En cherchant à immuniser, dans le projet de loi de finances 2020, les collectivités territoriales et l’administration publique de tout jugement financièrement contraignant, le gouvernement s’est trouvé confronté à de nombreuses critiques, suscitant indignation et polémique. D’un côté, l’article 9 du PLF 2020, qui a suscité toute cette polémique, serait anticonstitutionnel puisqu’il va à l’encontre de l’article 126 de la Constitution de 2011. D’un autre côté, cet article sape toute la crédibilité de l’institution chargée de l’exécution des jugements. De plus, il remet en cause le principe de l’indépendance de la justice, fait remarquer le quotidien Al Massae dans son édition de ce jeudi 24 octobre.
D’ailleurs, cet état de fait n’a pas laissé indifférent les magistrats qui sont montés au créneau pour faire entendre leurs voix pour défendre la justice et son indépendance. Evoquant l’article 126 de la Constitution qui stipule que «les jugements définitifs s'imposent à tous et que les autorités publiques doivent apporter l'assistance nécessaire lorsque celle-ci est requise pendant le procès, comme elles sont tenues de prêter leur assistance à l'exécution des jugements», les magistrats ont pointé du doigt la défaillance de l’article 9 du PLF 2020. De plus, précise Al Massae, cet article va à l’encontre des orientations royales qui soulignent l’égalité des citoyennes et des citoyens devant la justice. Le club des magistrats du Maroc, fait savoir le journal, appelle donc le gouvernement à revoir l’article en question, puisque son application remet en cause les acquis de la société en matière de droits constitutionnels et sape ses aspirations de bâtir un Etat de droit. De même, l’association des magistrats a appelé le gouvernement et l’administration publique à donner l’exemple en matière de respect des lois et de jugements rendus par la justice. Et de souligner que la sortie des magistrats s’inscrit dans le désir de préserver l’indépendance de la justice, de protéger les droits et les libertés des citoyennes et des citoyens et de respecter l’institution de l’exécution des jugements.
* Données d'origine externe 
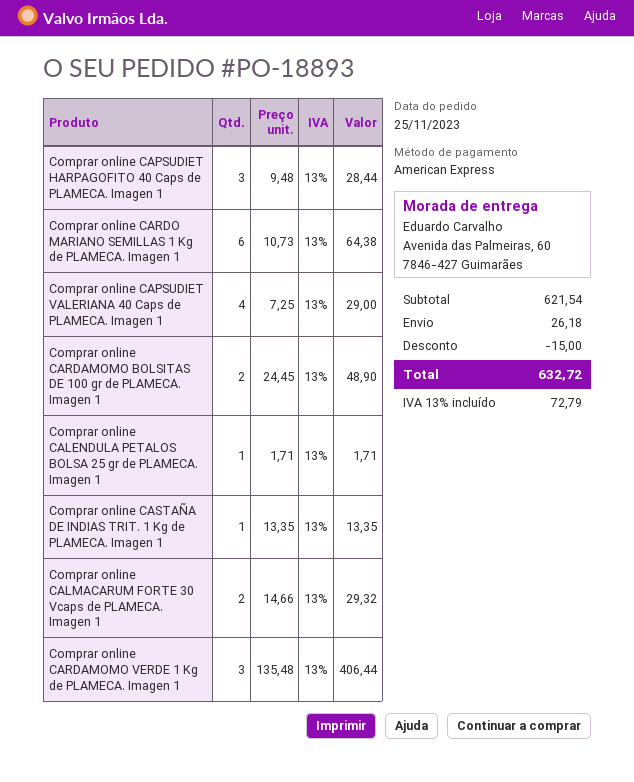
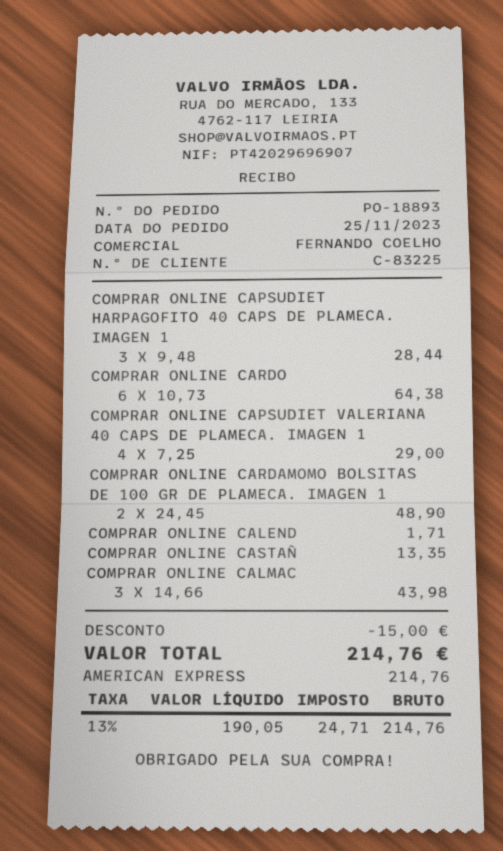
Comprar online CALMACARUM FORTE 30 Vcaps de PLAMECA. Imagen 1: 2 x 14.66 = 29.32 -> 3 x 14.66 = 43.98
Comprar online CARDAMOMO VERDE 1 Kg de PLAMECA. Imagen 1: 3 x 135.48 = 406.44 -> none
shipping: 26.18 -> none
tax: 13% = 72.79 -> 13% = 24.71
total: 632.72 -> 214.76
Cette colère des magistrats, des avocats et d’autres composantes de la société aurait été entendue par le gouvernement. Car, rapporte le quotidien Al Akhbar dans son édition du même jour, le gouvernement aurait manifesté sa volonté de réviser l’article objet de discorde. A ce propos, précisent les sources du quotidien, le chef du gouvernement, Saâd-Eddine El Othmani, a décidé de mettre en place une commission pour revoir la teneur de l’article 9 du PLF 2020. Cette commission, présidée par le ministre d’Etat Mustapha Ramid, chargé des droits de l’Homme et des relations avec le parlement, est composée du ministre de l’Economie, des finances et de la réforme administrative, Mohamed Benchaâboun, du ministre de la Justice, Mohamed Benabdelkader, du président délégué du conseil supérieur du pouvoir judiciaire, Mustapha Farès, du président du tribunal administratif de Rabat et du président de la Cour d’appel de Rabat. Cette commission, révèlent les sources du quotidien, devait tenir sa première réunion mercredi, au siège de la primature, afin de trouver une formule de nature à réformer cet article 9 du PLF 2020. Cet article évoque «les créanciers porteurs de titres ou de jugements exécutoires à l’encontre de l’Etat…. Ces créanciers ne peuvent se pourvoir en paiement que devant les services ordonnateurs de l’administration publique concernée». Il fixe aussi un délai de soixante jours lorsqu’une décision de justice définitive passée en force de chose jugée condamne l’Etat au paiement d’une somme déterminée. L’article 9 affirme également que «les biens et les fonds de l’Etat ne peuvent, toutefois, faire l’objet de saisie à cette fin». La commission, précisent les sources du quotidien, devait valider un texte qui servira d’alternative pour retirer l’article 9 du PLF 2020.